All lines of the material that contain "Projected" must be copied out.

####################

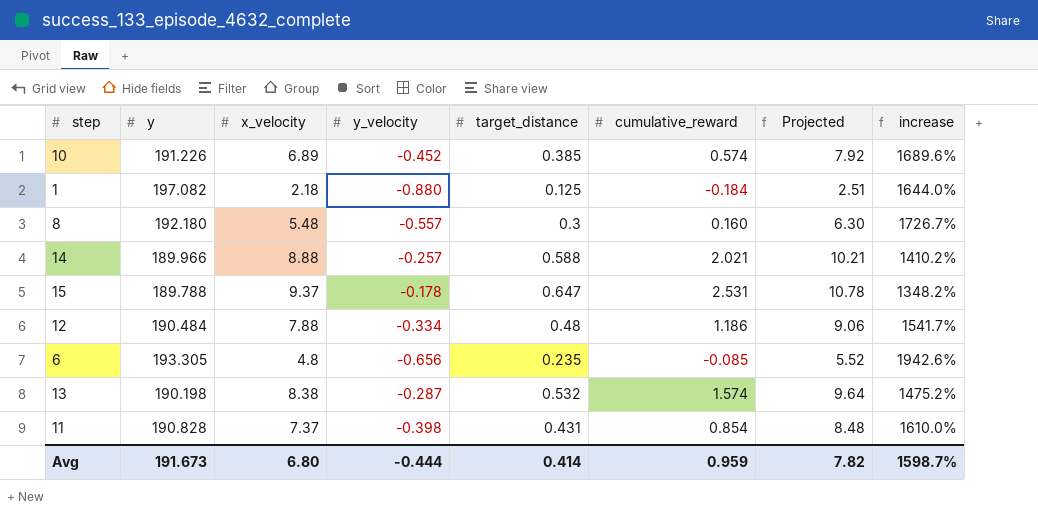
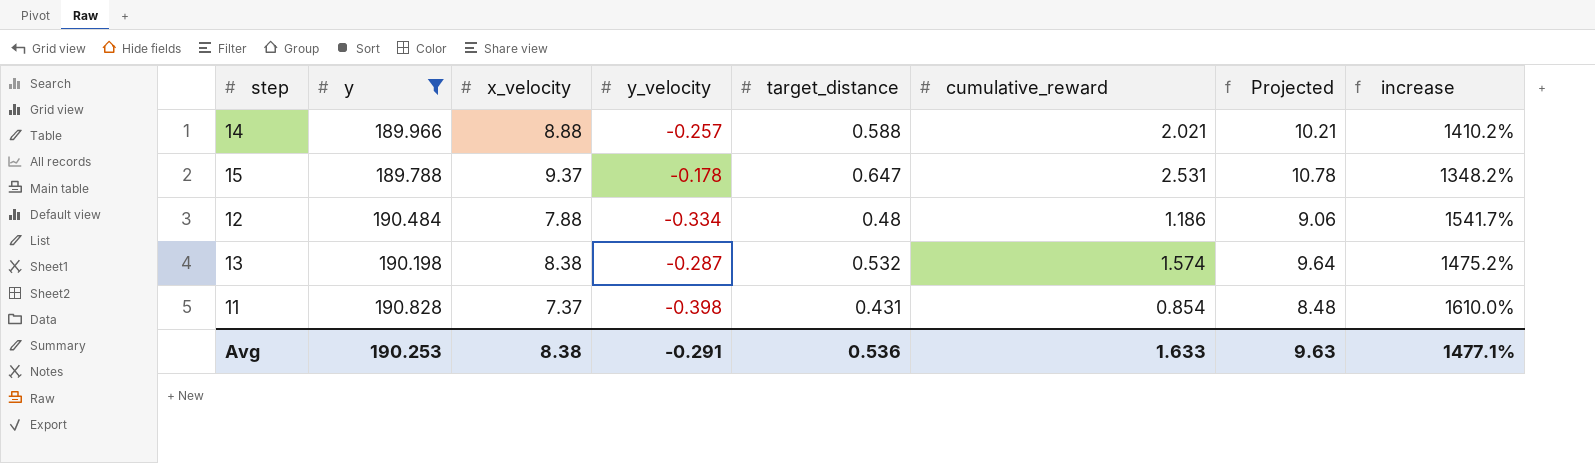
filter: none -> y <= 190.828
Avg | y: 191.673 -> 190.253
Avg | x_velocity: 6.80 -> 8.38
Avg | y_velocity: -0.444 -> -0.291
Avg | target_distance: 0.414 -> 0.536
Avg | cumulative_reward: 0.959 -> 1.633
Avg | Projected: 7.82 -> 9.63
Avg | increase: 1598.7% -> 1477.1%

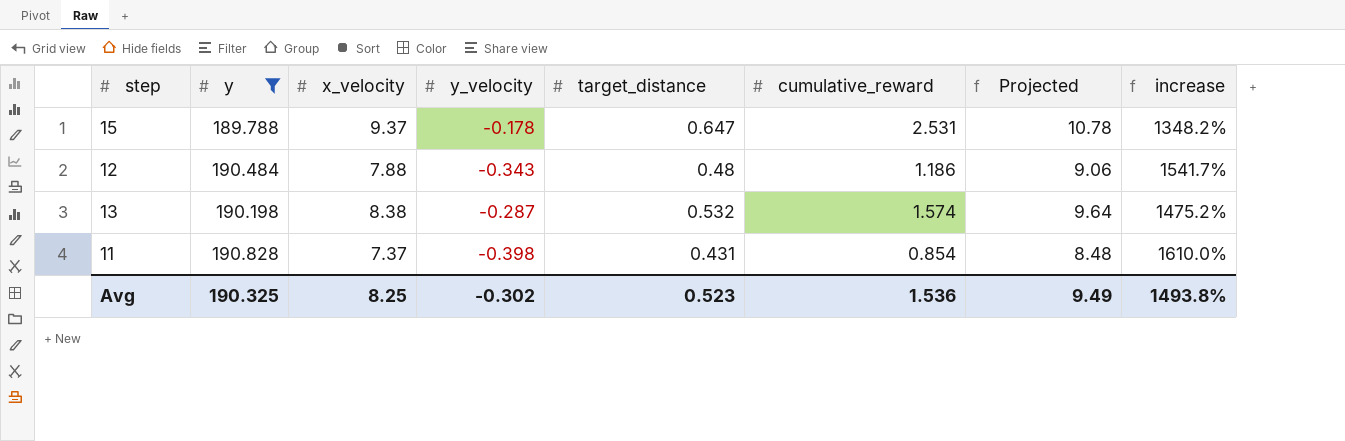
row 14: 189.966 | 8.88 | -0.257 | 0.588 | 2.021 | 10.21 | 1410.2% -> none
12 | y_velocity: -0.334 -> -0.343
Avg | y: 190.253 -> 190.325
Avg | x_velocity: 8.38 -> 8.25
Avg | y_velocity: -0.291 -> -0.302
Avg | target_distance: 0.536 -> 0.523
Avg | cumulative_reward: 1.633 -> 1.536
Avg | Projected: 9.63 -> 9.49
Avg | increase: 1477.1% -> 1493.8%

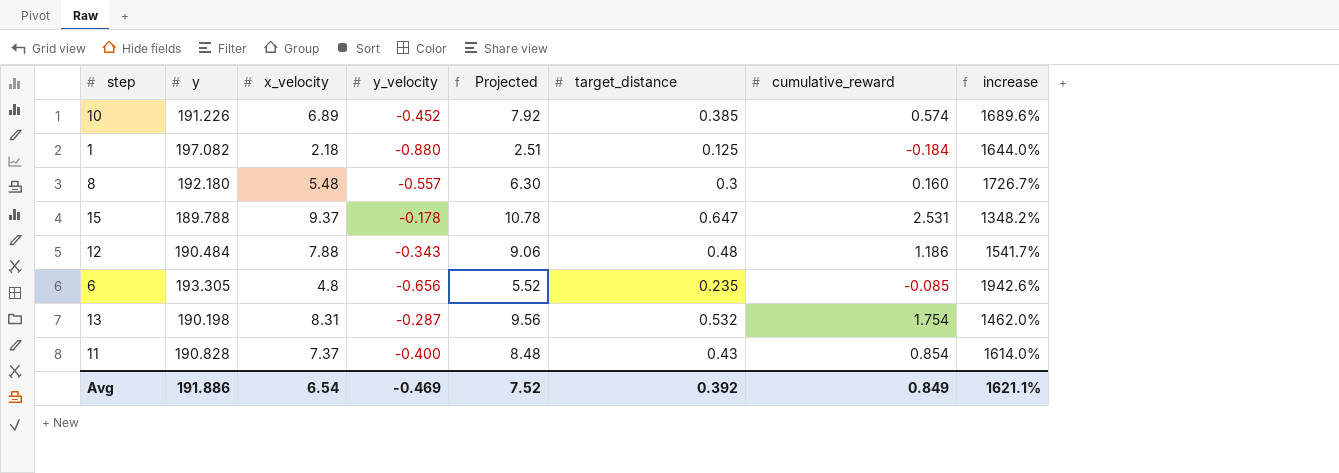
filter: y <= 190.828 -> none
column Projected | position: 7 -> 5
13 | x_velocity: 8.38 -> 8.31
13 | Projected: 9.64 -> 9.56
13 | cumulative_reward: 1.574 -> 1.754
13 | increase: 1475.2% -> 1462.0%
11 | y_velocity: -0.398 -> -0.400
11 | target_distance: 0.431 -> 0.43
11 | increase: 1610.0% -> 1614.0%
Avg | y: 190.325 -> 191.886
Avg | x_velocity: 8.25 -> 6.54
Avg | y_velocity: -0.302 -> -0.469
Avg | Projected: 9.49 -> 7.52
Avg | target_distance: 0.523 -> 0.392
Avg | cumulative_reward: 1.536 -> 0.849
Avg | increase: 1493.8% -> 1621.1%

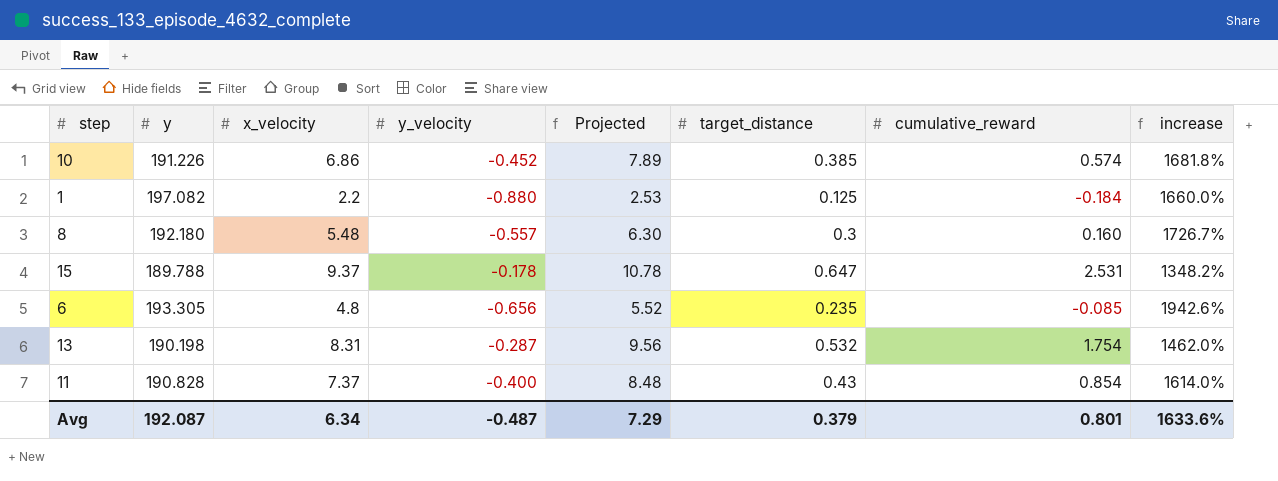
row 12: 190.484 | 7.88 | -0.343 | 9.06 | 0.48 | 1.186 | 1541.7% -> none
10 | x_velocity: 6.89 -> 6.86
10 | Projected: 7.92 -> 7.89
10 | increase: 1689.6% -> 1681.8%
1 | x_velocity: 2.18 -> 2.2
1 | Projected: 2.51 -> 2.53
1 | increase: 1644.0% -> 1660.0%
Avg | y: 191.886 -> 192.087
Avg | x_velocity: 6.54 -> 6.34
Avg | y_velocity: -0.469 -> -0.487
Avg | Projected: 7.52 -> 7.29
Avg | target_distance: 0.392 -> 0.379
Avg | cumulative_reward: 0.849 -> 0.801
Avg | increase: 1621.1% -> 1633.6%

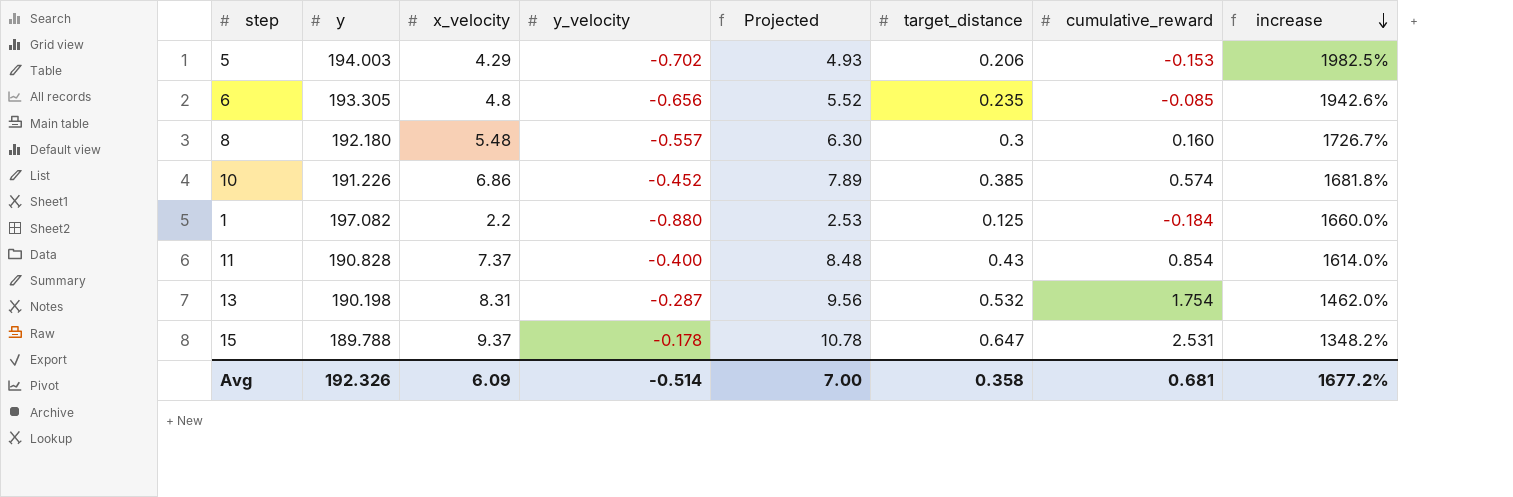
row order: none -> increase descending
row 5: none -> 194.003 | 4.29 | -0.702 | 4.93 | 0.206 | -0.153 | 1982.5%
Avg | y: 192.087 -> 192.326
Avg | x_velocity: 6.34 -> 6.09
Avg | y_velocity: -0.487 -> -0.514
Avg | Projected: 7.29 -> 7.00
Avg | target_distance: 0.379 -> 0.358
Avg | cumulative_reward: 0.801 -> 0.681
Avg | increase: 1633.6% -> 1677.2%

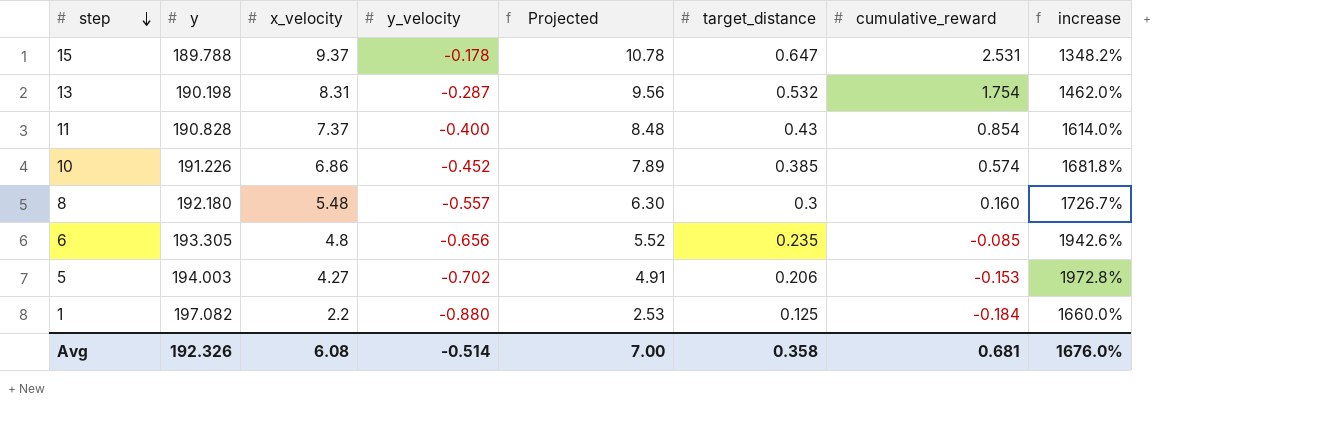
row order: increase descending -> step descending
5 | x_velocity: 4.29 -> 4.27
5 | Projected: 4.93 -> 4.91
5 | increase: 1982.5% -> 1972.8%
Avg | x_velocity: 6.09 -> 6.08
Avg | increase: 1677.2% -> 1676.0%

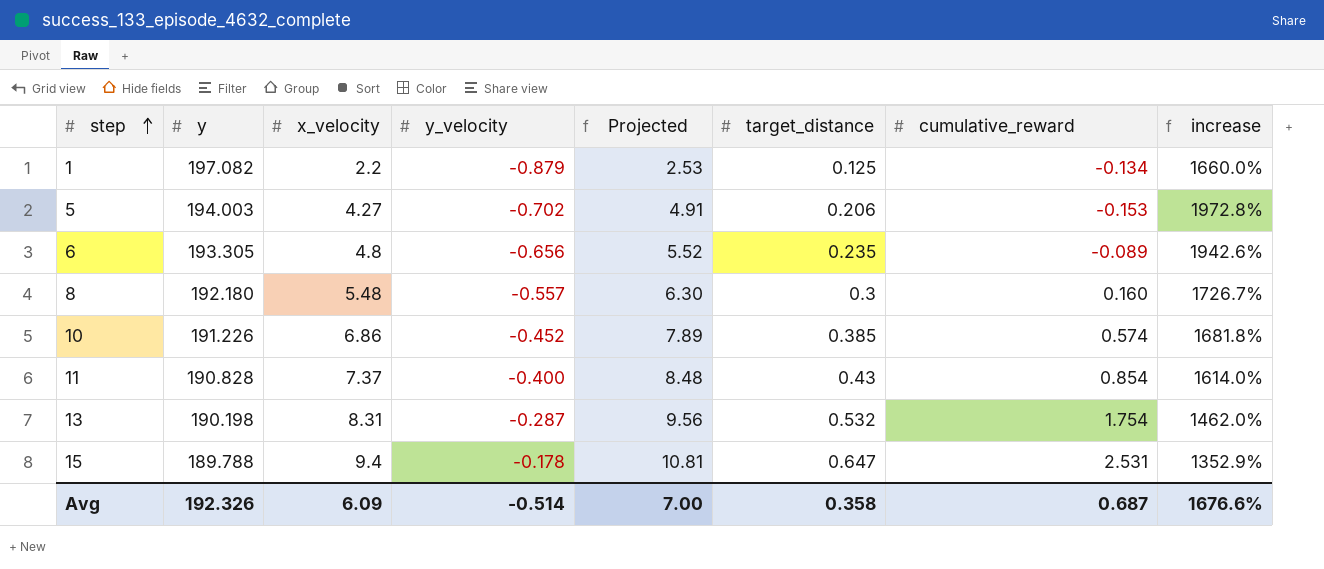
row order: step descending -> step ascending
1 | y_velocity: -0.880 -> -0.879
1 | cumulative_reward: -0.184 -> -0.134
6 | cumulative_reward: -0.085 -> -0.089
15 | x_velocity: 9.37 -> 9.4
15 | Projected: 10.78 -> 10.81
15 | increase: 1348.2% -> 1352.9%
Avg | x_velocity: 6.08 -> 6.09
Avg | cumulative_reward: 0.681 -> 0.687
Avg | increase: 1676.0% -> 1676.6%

####################

### EXPECTED ANSWER
Avg | Projected: 7.82 -> 9.63
Avg | Projected: 9.63 -> 9.49
column Projected | position: 7 -> 5
13 | Projected: 9.64 -> 9.56
Avg | Projected: 9.49 -> 7.52
10 | Projected: 7.92 -> 7.89
1 | Projected: 2.51 -> 2.53
Avg | Projected: 7.52 -> 7.29
Avg | Projected: 7.29 -> 7.00
5 | Projected: 4.93 -> 4.91
15 | Projected: 10.78 -> 10.81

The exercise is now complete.